# Doctor Voluptua (NSFW BEYOND MEASURE)



## Judge Spear (Aug 4, 2013)

http://doctorvoluptua.com/ (click the right side)

Like funny biz? Like porn? Like art styles that kinda look like Zoophobia and Skullgirls' bastard child? You may enjoy this. I personally found it fucking hysterical in it's outlandish plots. It's episodic.

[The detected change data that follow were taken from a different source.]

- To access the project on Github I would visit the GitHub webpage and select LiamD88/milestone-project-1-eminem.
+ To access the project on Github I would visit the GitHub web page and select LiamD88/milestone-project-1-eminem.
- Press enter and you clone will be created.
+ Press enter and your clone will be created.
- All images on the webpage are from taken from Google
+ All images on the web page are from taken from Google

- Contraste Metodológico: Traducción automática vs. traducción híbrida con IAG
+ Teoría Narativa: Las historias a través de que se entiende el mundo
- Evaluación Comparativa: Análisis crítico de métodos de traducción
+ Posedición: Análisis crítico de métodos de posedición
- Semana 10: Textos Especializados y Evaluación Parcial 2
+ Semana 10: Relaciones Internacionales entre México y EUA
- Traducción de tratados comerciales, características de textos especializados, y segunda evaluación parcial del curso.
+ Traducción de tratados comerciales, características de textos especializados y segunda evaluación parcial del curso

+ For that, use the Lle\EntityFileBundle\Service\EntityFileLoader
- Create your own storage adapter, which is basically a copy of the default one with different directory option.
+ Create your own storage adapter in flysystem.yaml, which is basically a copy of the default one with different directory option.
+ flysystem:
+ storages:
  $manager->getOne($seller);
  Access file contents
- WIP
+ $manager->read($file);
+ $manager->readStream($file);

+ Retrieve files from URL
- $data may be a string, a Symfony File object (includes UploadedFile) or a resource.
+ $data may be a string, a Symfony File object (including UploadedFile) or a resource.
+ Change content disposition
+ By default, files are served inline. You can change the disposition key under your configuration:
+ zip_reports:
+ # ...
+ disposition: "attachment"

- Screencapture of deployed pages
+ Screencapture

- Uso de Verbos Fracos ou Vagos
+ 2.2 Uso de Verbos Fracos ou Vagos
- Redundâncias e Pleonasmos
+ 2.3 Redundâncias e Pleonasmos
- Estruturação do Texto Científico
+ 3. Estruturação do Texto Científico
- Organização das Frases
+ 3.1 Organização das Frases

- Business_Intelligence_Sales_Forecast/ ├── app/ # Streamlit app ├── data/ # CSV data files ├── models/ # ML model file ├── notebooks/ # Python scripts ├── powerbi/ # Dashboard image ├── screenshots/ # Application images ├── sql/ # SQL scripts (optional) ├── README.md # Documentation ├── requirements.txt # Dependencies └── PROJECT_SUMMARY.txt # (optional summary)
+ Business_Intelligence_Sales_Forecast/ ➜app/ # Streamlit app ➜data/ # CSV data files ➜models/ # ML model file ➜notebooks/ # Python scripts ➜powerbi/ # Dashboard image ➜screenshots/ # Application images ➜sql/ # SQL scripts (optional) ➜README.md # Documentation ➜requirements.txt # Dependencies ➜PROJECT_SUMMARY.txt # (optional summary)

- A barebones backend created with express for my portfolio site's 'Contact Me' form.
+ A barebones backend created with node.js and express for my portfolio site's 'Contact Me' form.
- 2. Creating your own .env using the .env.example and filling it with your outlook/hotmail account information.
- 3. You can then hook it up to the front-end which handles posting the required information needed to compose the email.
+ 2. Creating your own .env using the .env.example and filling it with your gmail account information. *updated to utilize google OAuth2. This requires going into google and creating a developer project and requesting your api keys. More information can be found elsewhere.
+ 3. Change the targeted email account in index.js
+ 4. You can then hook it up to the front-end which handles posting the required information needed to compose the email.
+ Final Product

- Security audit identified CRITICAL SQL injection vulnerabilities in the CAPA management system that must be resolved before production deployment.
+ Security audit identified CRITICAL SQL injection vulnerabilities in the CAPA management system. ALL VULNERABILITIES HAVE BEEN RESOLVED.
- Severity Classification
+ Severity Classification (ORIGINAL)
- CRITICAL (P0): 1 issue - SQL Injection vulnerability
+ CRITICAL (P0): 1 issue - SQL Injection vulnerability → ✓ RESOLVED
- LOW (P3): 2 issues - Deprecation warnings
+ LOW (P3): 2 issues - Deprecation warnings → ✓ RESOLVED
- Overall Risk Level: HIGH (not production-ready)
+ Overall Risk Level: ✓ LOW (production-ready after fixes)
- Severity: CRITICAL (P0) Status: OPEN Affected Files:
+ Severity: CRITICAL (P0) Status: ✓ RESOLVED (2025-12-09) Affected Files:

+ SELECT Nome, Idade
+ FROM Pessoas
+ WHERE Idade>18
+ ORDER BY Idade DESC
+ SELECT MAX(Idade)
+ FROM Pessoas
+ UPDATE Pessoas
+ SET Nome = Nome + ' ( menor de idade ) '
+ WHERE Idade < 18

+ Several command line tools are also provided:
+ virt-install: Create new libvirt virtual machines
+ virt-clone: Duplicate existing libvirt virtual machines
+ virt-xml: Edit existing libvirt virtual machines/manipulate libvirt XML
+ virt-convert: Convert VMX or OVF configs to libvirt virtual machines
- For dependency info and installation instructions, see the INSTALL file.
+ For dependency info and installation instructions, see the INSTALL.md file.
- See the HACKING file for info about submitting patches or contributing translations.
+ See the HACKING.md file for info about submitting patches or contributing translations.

I read this a long time ago. Sadly, the artist has stopped making it. And I mean a LONG time ago. I stopped reading when I got to the end...which I didn't know was the last page until today. I believe back in 2010 or 2011. Yeah, he's done. lol

But it's a decent length for what it's got and again it's episodic and mainly comedy, so I wasn't expecting a "wrap up" ending.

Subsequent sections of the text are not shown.